[Data under study — start]

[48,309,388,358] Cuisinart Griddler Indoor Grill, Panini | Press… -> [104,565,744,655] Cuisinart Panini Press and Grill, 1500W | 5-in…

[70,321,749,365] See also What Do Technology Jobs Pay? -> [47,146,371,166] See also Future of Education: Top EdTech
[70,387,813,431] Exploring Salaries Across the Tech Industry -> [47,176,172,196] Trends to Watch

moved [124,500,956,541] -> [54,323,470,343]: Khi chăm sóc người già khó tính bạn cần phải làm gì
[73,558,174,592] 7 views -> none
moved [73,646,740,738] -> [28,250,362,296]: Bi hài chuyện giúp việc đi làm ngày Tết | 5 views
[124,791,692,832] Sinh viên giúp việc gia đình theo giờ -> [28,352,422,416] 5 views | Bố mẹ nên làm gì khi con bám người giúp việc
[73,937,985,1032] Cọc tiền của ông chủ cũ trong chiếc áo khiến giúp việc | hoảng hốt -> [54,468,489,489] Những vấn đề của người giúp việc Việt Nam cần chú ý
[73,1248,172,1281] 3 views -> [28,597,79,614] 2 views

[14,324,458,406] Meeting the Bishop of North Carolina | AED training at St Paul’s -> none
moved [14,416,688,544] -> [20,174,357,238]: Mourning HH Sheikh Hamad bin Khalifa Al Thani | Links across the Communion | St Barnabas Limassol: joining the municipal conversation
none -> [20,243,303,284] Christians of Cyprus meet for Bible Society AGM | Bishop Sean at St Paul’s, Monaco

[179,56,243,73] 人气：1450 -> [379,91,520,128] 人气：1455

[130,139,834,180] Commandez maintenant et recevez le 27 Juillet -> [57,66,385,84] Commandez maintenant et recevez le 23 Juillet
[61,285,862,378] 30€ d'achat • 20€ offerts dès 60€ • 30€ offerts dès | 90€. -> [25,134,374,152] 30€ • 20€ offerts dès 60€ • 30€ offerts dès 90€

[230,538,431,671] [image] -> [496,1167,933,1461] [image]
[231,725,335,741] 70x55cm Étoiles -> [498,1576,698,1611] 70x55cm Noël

[Data under study — finish]

Go over the data above and copy every line that has the word "views" in it.

■ The completed task:
[73,558,174,592] 7 views -> none
moved [73,646,740,738] -> [28,250,362,296]: Bi hài chuyện giúp việc đi làm ngày Tết | 5 views
[124,791,692,832] Sinh viên giúp việc gia đình theo giờ -> [28,352,422,416] 5 views | Bố mẹ nên làm gì khi con bám người giúp việc
[73,1248,172,1281] 3 views -> [28,597,79,614] 2 views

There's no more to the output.